ANALYSIS-China diplomatic zigzag over Iran set to continue

Tue Jan 22, 2008 3:25am EST

(repeats with ANALYSIS tag)

By Chris Buckley

BEIJING, Jan 22 (Reuters) - China's diplomatic tack between Iran and the West enters increasingly narrow straits on Tuesday, when Beijing appears likely to back strong words but not strong actions against Tehran's nuclear ambitions.

Chinese Foreign Minister Yang Jiechi will join counterparts in Berlin from the four other permanent members of the U.N. Security Council, as well as Germany, with Western powers favouring a third and tougher U.N. resolution pressing Iran to halt uranium enrichment and cooperate more with inspectors.

The West suspects Iran is pursuing the means to make nuclear weapons. Iran says its atomic programme is for civilian energy.

But while Beijing may not trust Iran's uranium plans, it does like the Iranian oil and gas feeding its voracious energy appetite. And in Berlin, China's zigzag approach to addressing both worries is set to continue.

China will likely accommodate Washington's demands for a fresh resolution, but only one shorn of serious economic threats that could choke ties with Tehran, said Chinese experts.

"China and Iran are not in the same boat," said Yin Gang, a Middle East analyst at the Chinese Academy of Social Sciences.

"China hopes it can achieve a resolution that raises pressure but does not risk serious economic fallout, and I'm not sure the European powers are really thinking that differently".

As a permanent member of the Security Council, China has the power to veto resolutions. It backed the two previous resolutions pressing Iran to cooperate more with U.N. nuclear inspectors.

But a U.S. intelligence assessment late last year concluded Iran stopped nuclear warhead development efforts in 2003, undercutting Western momentum for fresh sanctions.

And even as Washington has maintained that Tehran's efforts to purify uranium remain dangerous, China has pursued major energy deals with Iran.

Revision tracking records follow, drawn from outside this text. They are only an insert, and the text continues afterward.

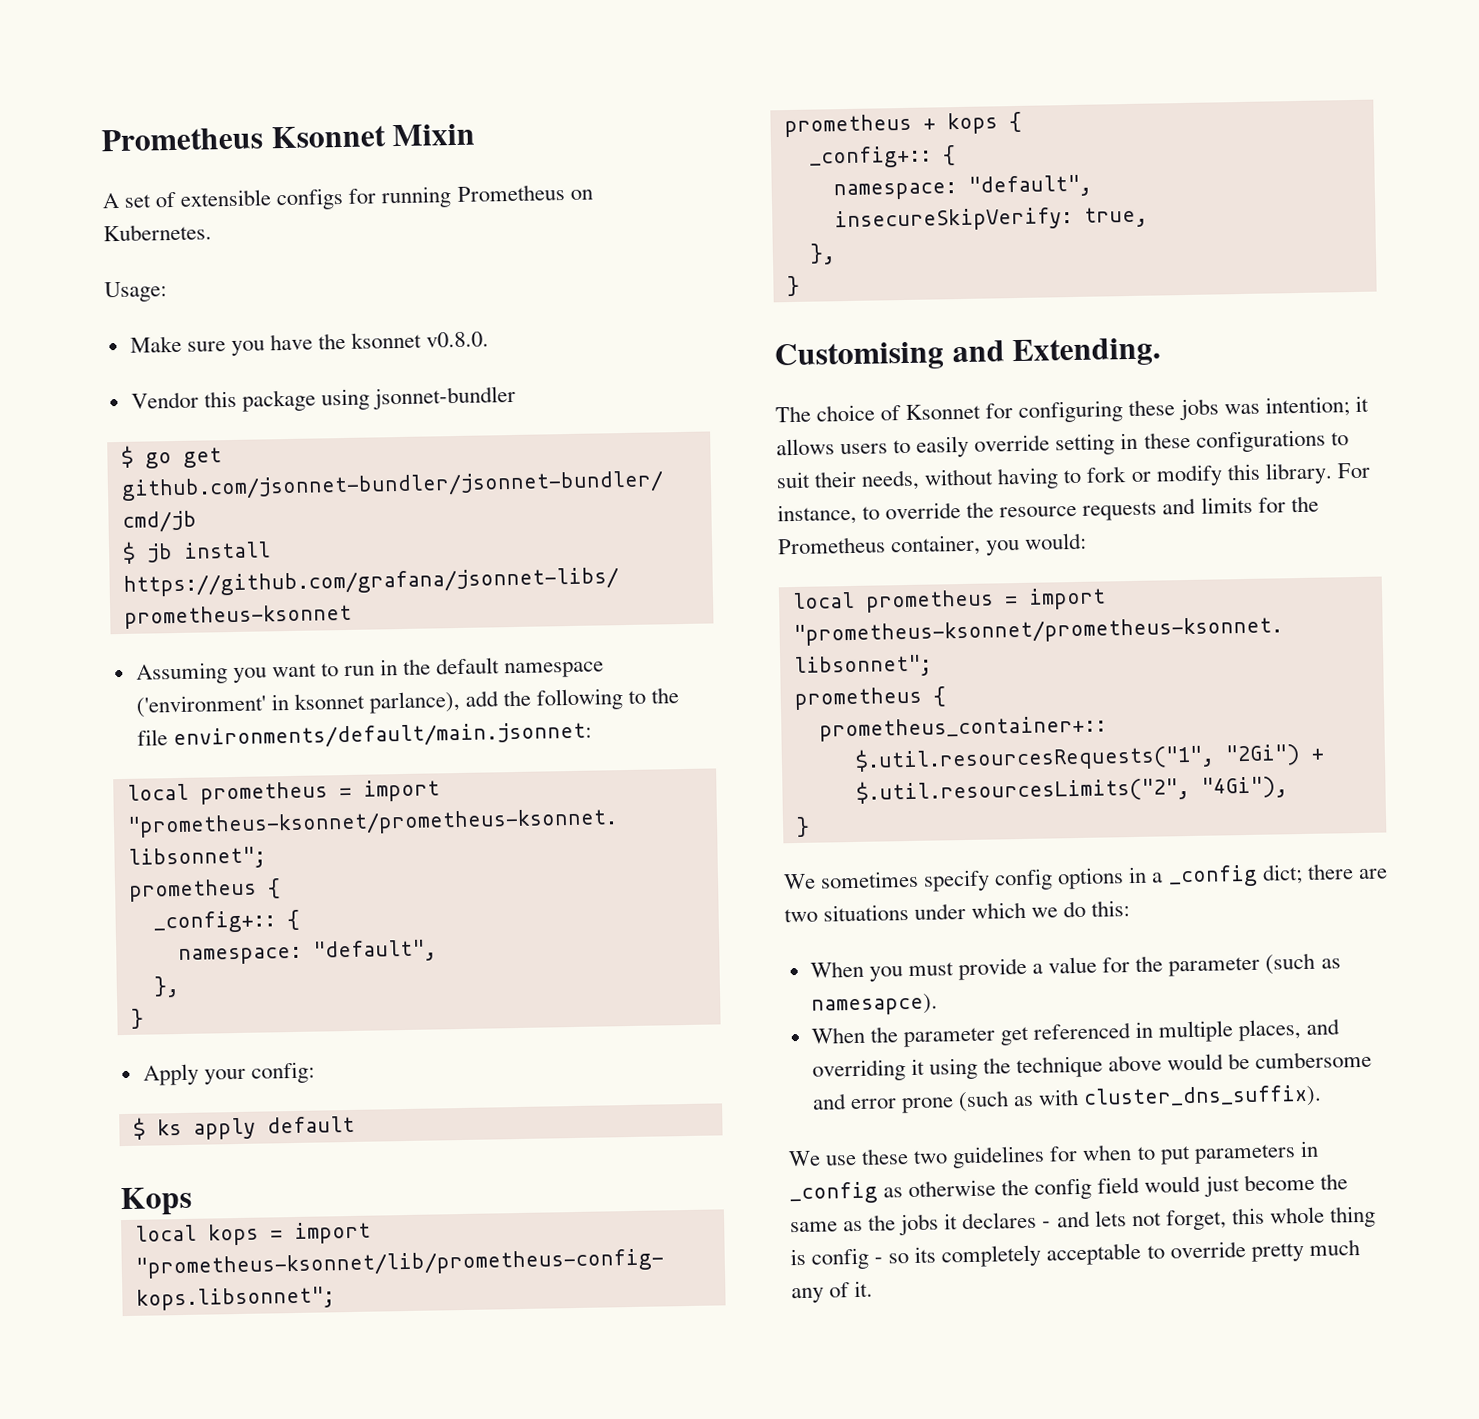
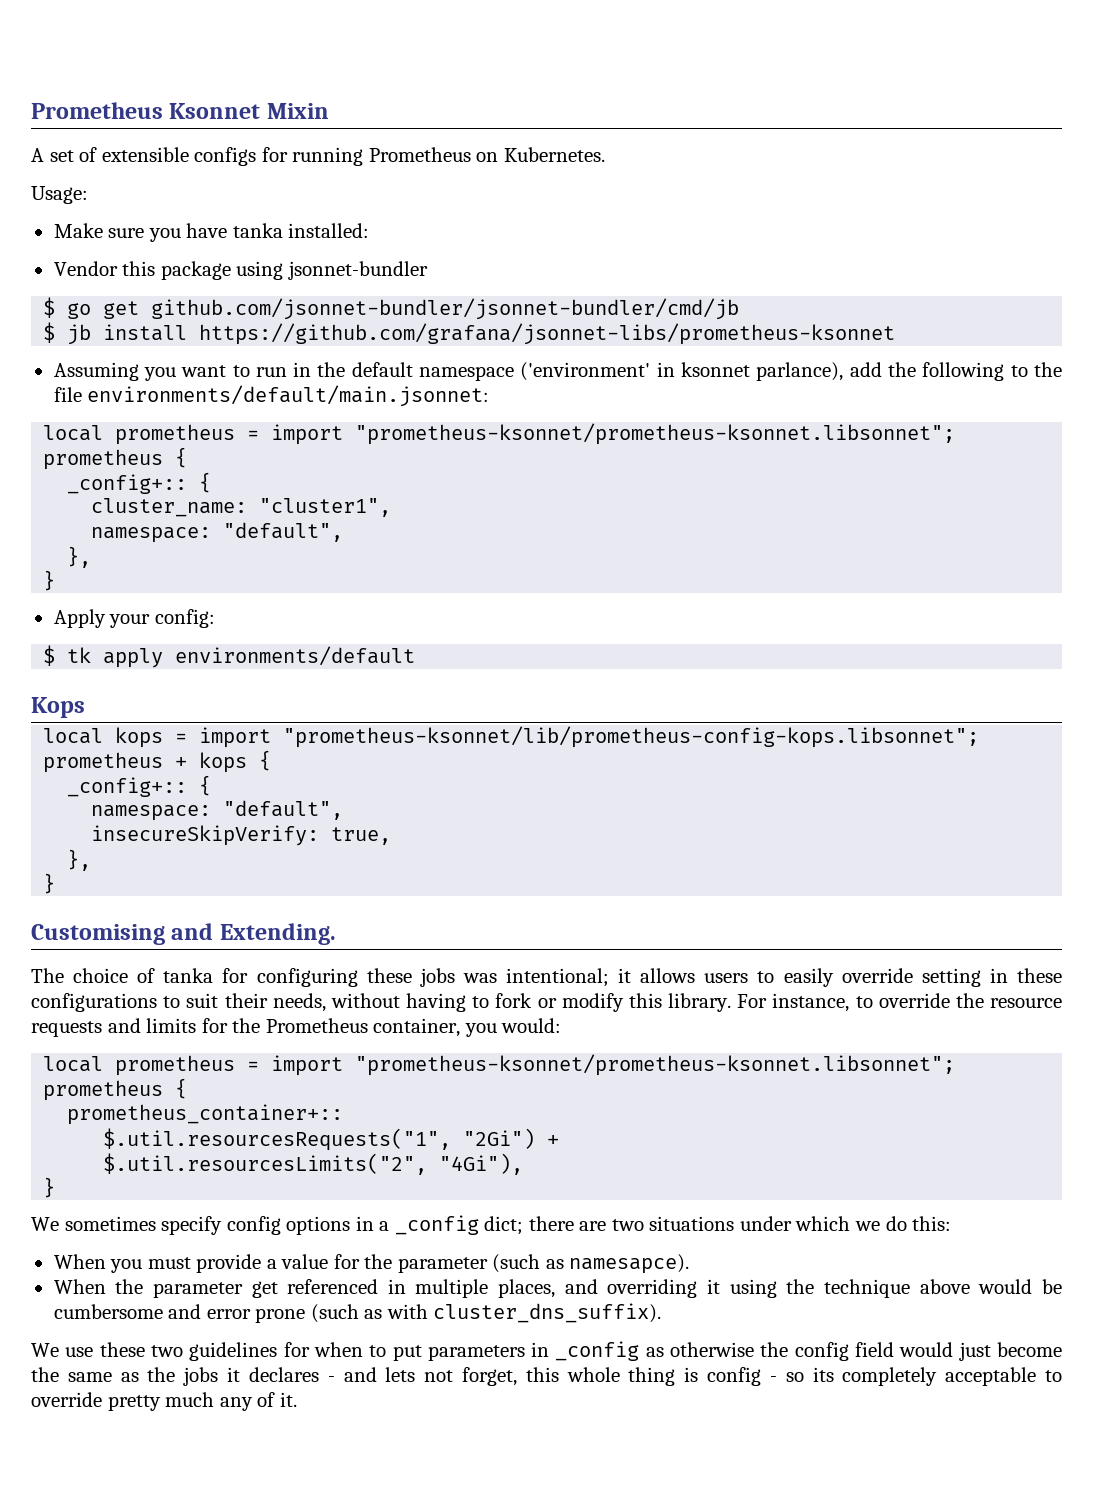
[318,331,490,350] the ksonnet v0.8.0. -> [232,223,370,238] tanka installed:
(300, 920) none -> [91,498,392,517] // cluster_name: "cluster1",
[156,1115,355,1140] ks apply default -> [67,646,416,668] tk apply environments/default
[905,403,982,420] Ksonnet -> [163,968,214,983] tanka
[1264,396,1350,418] intention; -> [505,968,609,987] intentional;

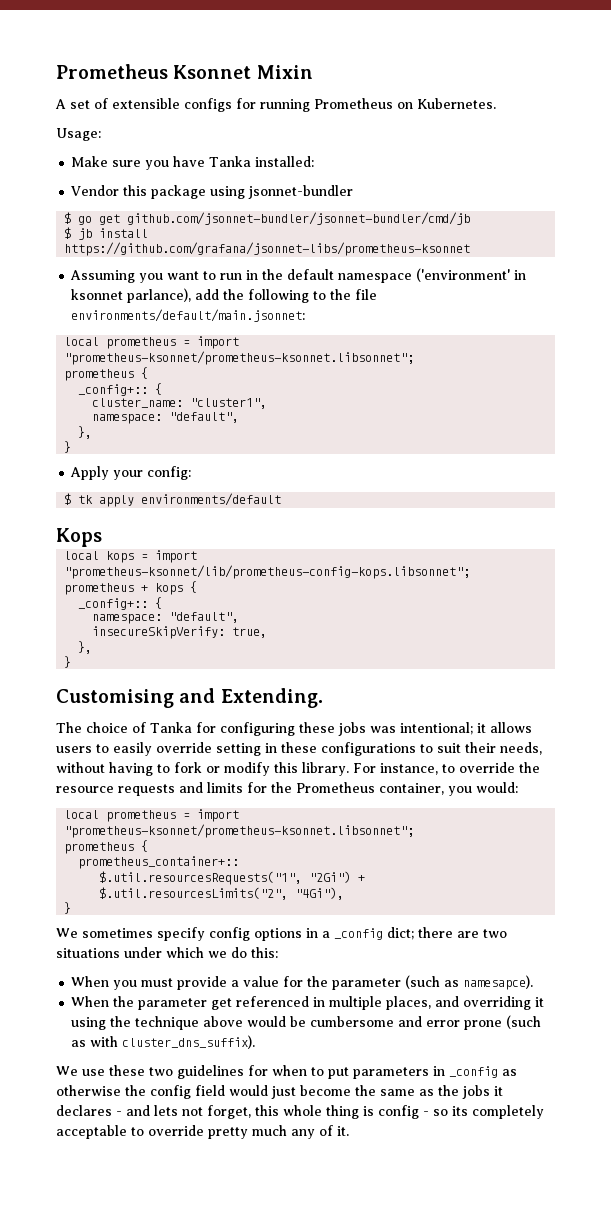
[232,223,283,238] tanka -> [209,156,252,167] Tanka
[163,968,214,983] tanka -> [150,722,192,733] Tanka

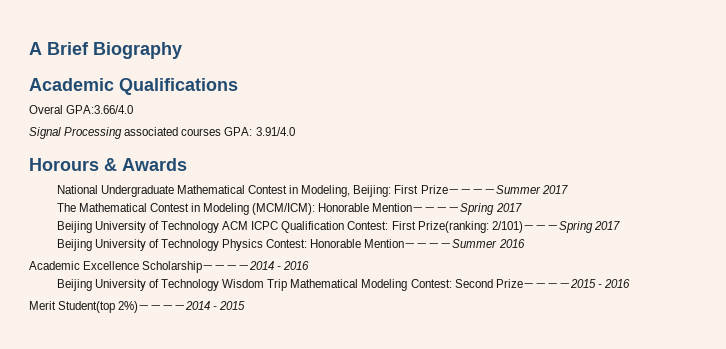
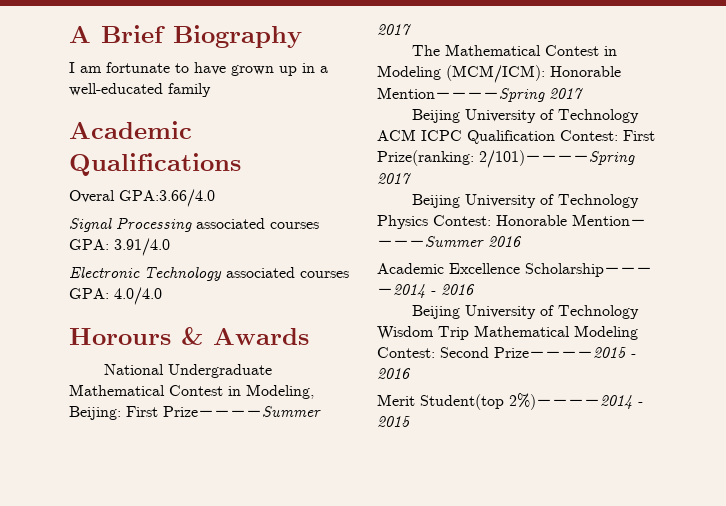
(182, 50) none -> [69,62,328,76] [69,83,211,97] // I am fortunate to have grown up in a well-educated family
(295, 131) none -> [69,267,349,281] [69,287,162,305] // Electronic Technology associated courses GPA: 4.0/4.0
(559, 227) none -> [573,155,589,162] －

Sinopec (0386.HK), China's top oil refiner, recently agreed to invest $2 billion in Iran's big Yadavaran oilfield. And this year Sinopec is set to nearly triple its imports of Iranian crude through a deal to buy 160,000 barrels per day (bpd).

In 2007, Iran was China's third-biggest source of imported crude, behind Angola and Saudi Arabia, with shipments reaching 20.5 million tonnes, a rise of 22.4 percent on volumes in 2006.

China is interested as well in Iran's rich gas reserves, the world's second-largest after Russia.

But while wary of a rupture with Tehran, China is also loath to risk a deep rift with Washington and its European allies, who also hold big economic and diplomatic cards.

Beijing's diplomacy over Iran has thus settled into a pattern of taking Western sanctions demands and then conspicuously paring them down.

With Russia also unwilling to join tough sanctions and international oil prices near feverish highs, China is set to continue that course, said Zhang Xiaodong, also of the Chinese Academy of Social Sciences.

"For China there's the paradox that it believes sanctions really can't solve the dispute but also that Iran only seems to cooperate when sanctions are raised," Zhang said.

Washington has spearheaded the drive for more punitive measures and is keen for a new resolution that tightens the noose on more Iranian state banks.

But China will carefully parse any proposed U.N. resolution to ensure its own trade and energy contracts with Iran are not threatened, said Guo Xian'gang, a former Chinese diplomat to Tehran.